CDL: Como foi o processo de escrita e edição?
Vanessa: Extremamente cansativo em todos os aspectos, principalmente no psicológico. Primeiro, porque precisei reviver minha história para conceber o roteiro. Depois, porque escolhi o financiamento coletivo como forma de captação de verba. Administrar dinheiro, equipe de desenhistas e a campanha também foi um baita desafio que graças a Deus foi feito da melhor maneira possível dentro das minhas competências.
CDL: Você teve ajuda ou é um projeto independente?
Vanessa: A verba para realização da história em quadrinhos foi arrecadada através do Catarse, plataforma de financiamento coletivo. Precisávamos de 16 mil. Foi uma alegria conquistar 21 mil, muito mais do que pretendíamos. É um projeto independente, mas que contou com a colaboração de 309 pessoas, mais três empresas: a Bionexo, Target Idiomas e Fono&Cia.
CDL: Fale um pouco da história da personagem do livro e qual o objetivo dele?
Vanessa: A protagonista é a Leila. Ela tem 14 anos, ama desenhar e treinar Kung Fu. Mas as coisas ficam bem difíceis para ela quando tira a primeira nota zero. Vai sofrer bullying de colegas e até do professor. O objetivo do livro é causar empatia no leitor – sei que muitas crianças e adolescentes tem uma história parecida com a minha. Então, quero muito que os jovens leiam e sintam-se incentivados a lutar por si mesmos e pelo próprio futuro, assim como a Leila fez na história e eu fiz na vida real.
CDL: Como você acha que o livro pode influenciar as crianças?
Vanessa: Sem dúvidas. Os jovens são o reflexo daquilo que consomem. É uma pena que muitos não sejam incentivados a consumir literatura e seus derivados como as histórias em quadrinhos. Infelizmente a maioria consome apenas porcarias da televisão e da internet. Mas sei que muitos fazem isso porque não foram apresentados a produtos literários de qualidade. Por isso, fiz questão de parar de reclamar e colocar mãos à obra.

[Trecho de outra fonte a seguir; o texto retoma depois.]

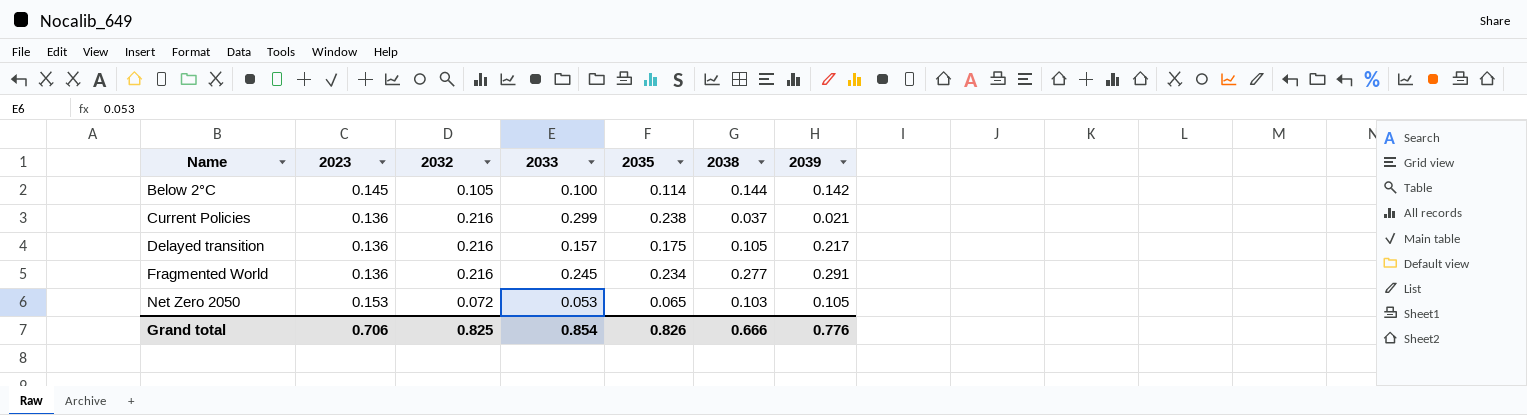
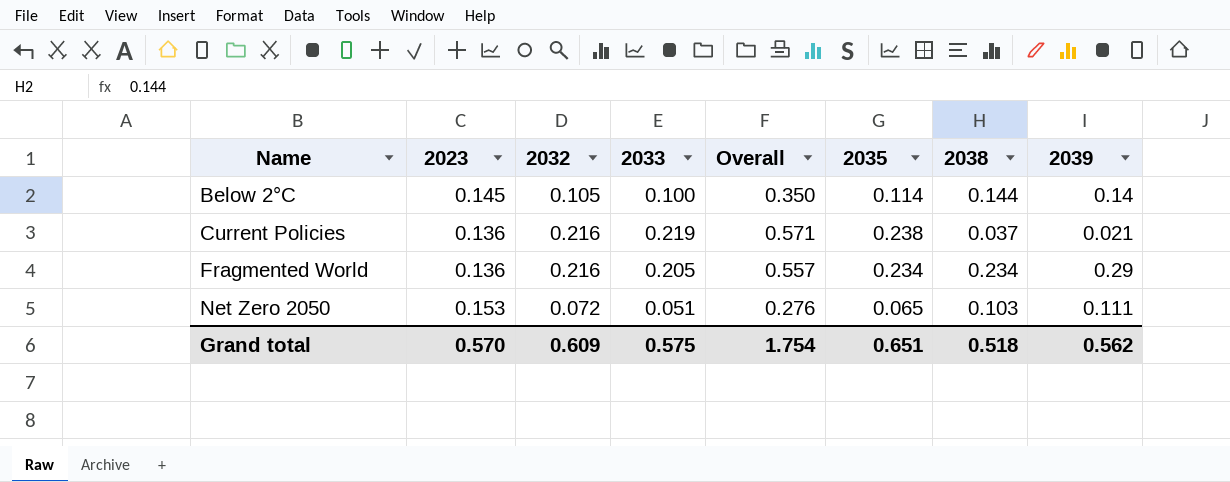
column Overall | formula: none -> [2023] + [2032] + [2033]
row Delayed transition: 0.136 | 0.216 | 0.157 | 0.175 | 0.105 | 0.217 -> none
Below 2°C | 2039: 0.142 -> 0.14
Current Policies | 2033: 0.299 -> 0.219
Fragmented World | 2033: 0.245 -> 0.205
Fragmented World | 2038: 0.277 -> 0.234
Fragmented World | 2039: 0.291 -> 0.29
Net Zero 2050 | 2033: 0.053 -> 0.051
Net Zero 2050 | 2039: 0.105 -> 0.111
Grand total | 2023: 0.706 -> 0.570
Grand total | 2032: 0.825 -> 0.609
Grand total | 2033: 0.854 -> 0.575
Grand total | 2035: 0.826 -> 0.651
Grand total | 2038: 0.666 -> 0.518
Grand total | 2039: 0.776 -> 0.562

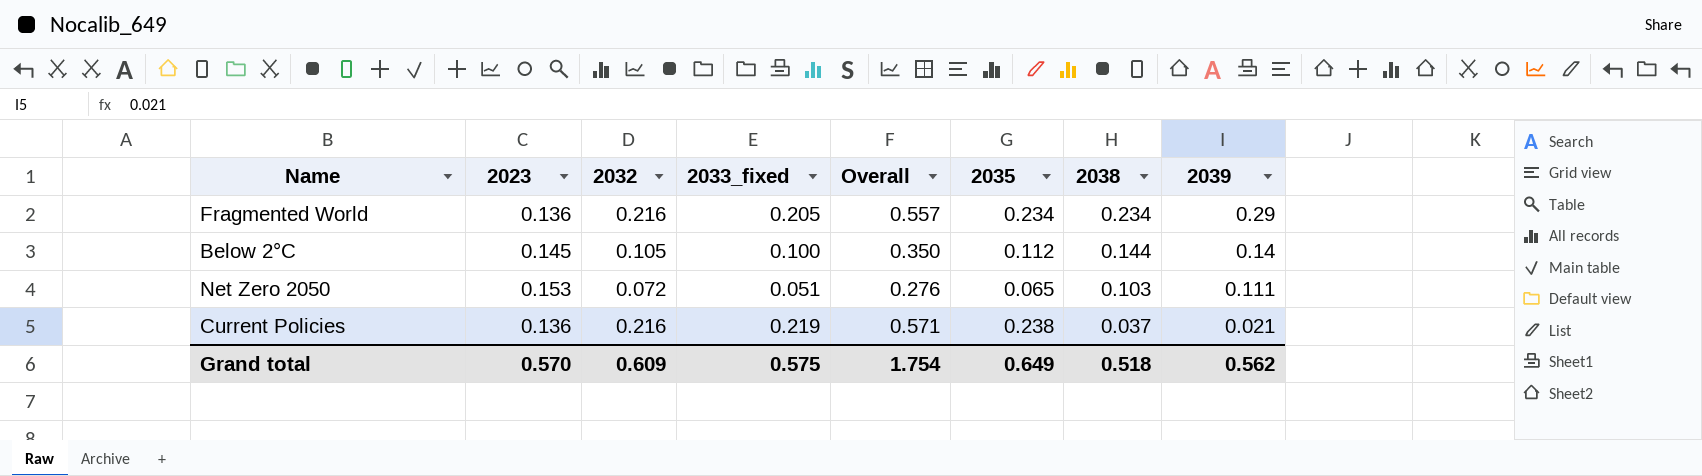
row order: Name ascending -> 2038 descending
column name: 2033 -> 2033_fixed
Below 2°C | 2035: 0.114 -> 0.112
Grand total | 2035: 0.651 -> 0.649

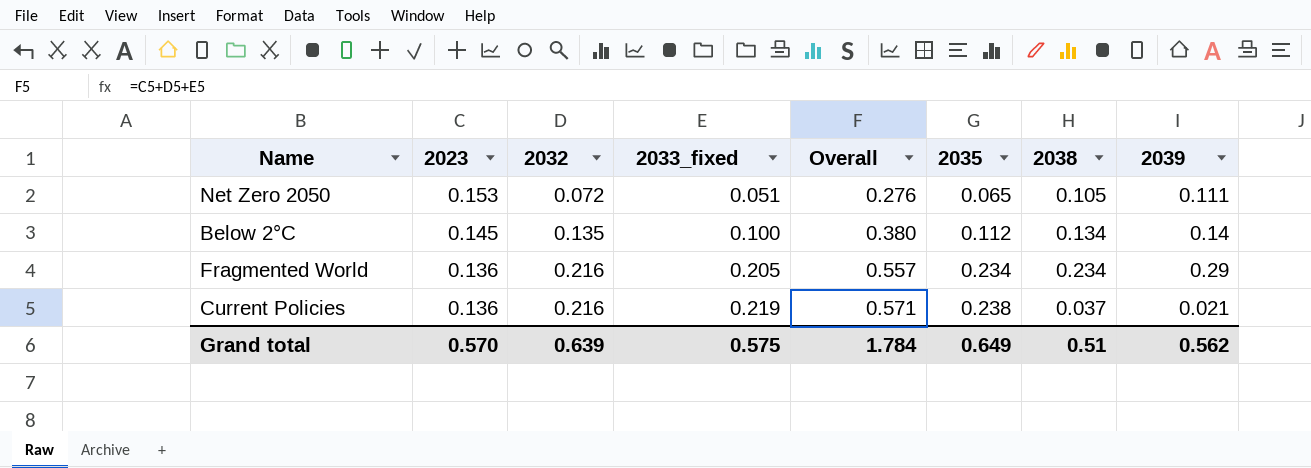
row order: 2038 descending -> 2023 descending
Net Zero 2050 | 2038: 0.103 -> 0.105
Below 2°C | 2032: 0.105 -> 0.135
Below 2°C | Overall: 0.350 -> 0.380
Below 2°C | 2038: 0.144 -> 0.134
Grand total | 2032: 0.609 -> 0.639
Grand total | Overall: 1.754 -> 1.784
Grand total | 2038: 0.518 -> 0.51

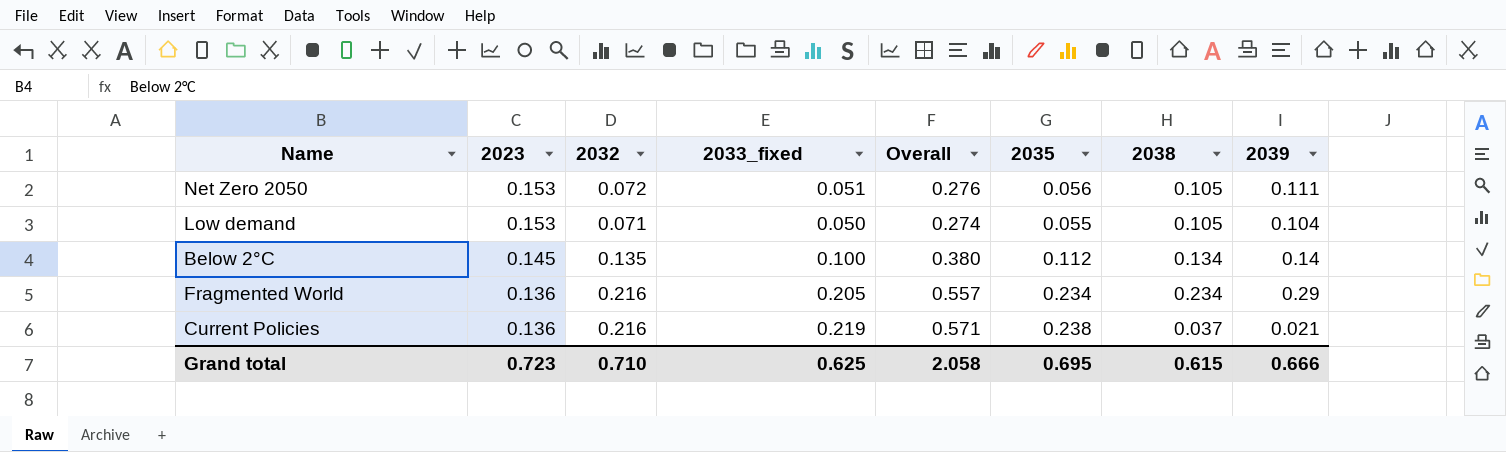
Net Zero 2050 | 2035: 0.065 -> 0.056
row Low demand: none -> 0.153 | 0.071 | 0.050 | 0.274 | 0.055 | 0.105 | 0.104
Grand total | 2023: 0.570 -> 0.723
Grand total | 2032: 0.639 -> 0.710
Grand total | 2033_fixed: 0.575 -> 0.625
Grand total | Overall: 1.784 -> 2.058
Grand total | 2035: 0.649 -> 0.695
Grand total | 2038: 0.51 -> 0.615
Grand total | 2039: 0.562 -> 0.666

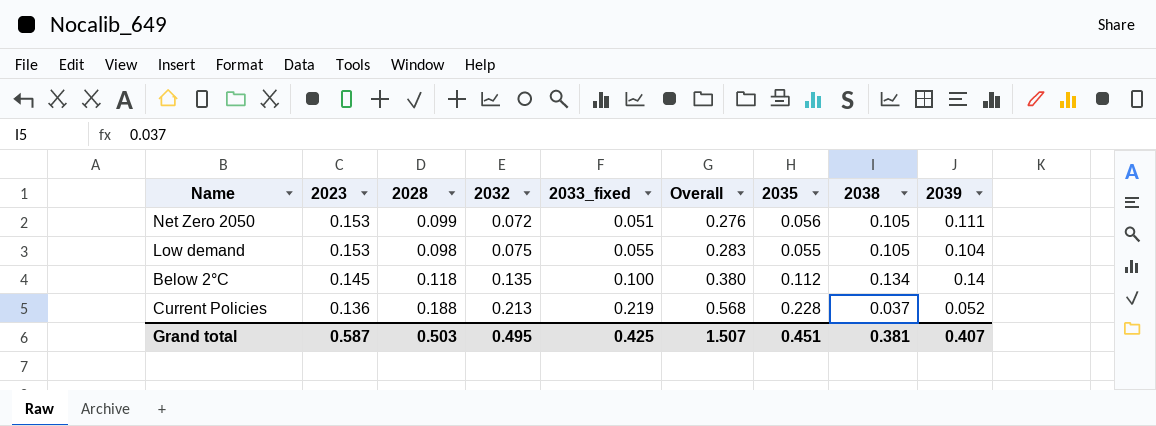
column 2028 | position: none -> 3
row Fragmented World: 0.136 | 0.216 | 0.205 | 0.557 | 0.234 | 0.234 | 0.29 -> none
Low demand | 2032: 0.071 -> 0.075
Low demand | 2033_fixed: 0.050 -> 0.055
Low demand | Overall: 0.274 -> 0.283
Current Policies | 2032: 0.216 -> 0.213
Current Policies | Overall: 0.571 -> 0.568
Current Policies | 2035: 0.238 -> 0.228
Current Policies | 2039: 0.021 -> 0.052
Grand total | 2023: 0.723 -> 0.587
Grand total | 2032: 0.710 -> 0.495
Grand total | 2033_fixed: 0.625 -> 0.425
Grand total | Overall: 2.058 -> 1.507
Grand total | 2035: 0.695 -> 0.451
Grand total | 2038: 0.615 -> 0.381
Grand total | 2039: 0.666 -> 0.407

CDL: Como foi o retorno dos fãs?
Vanessa: Incrível. Muito melhor do que o esperado. Elaborei “A Menina Distraída” para se tornar uma ferramenta dos professores, para ser um motivo a mais para as escolas falarem sobre bullying, sonhos e força de vontade. Mas a coisa mal chegou às escolas e já está trazendo até mim depoimentos maravilhosos de quem leu, se identificou e resolveu se levantar para fazer alguma coisa. Isso é maravilhoso. Hoje consigo olhar para o meu passado com mais alivio, pois sei que a HQ está melhorando o momento presente de muitas pessoas.
CDL: O que você espera para o futuro tanto pessoal quanto para o projeto A menina distraída?
Vanessa: O retorno pessoal que eu esperava deste trabalho eu já tive: ter ele em mãos é uma alegria, é a minha vitória. Eu venci aquele professor que um dia falou que eu seria uma vergonha. Eu venci as pessoas que me apontaram o dedo e riram. Eu venci a mim mesma, porque por muito tempo acreditei nas coisas ruins que me falavam. Quanto à autonomia do livro, eu espero que ele ganhe cada vez mais o Brasil e chegue onde tem que chegar: nas mãos dos estudantes. Existem planos de transformar a HQ em teatro, musical e até em filme, mas tudo isso pode esperar. Nesse momento, trabalho em um irmãozinho para “A Menina Distraída”.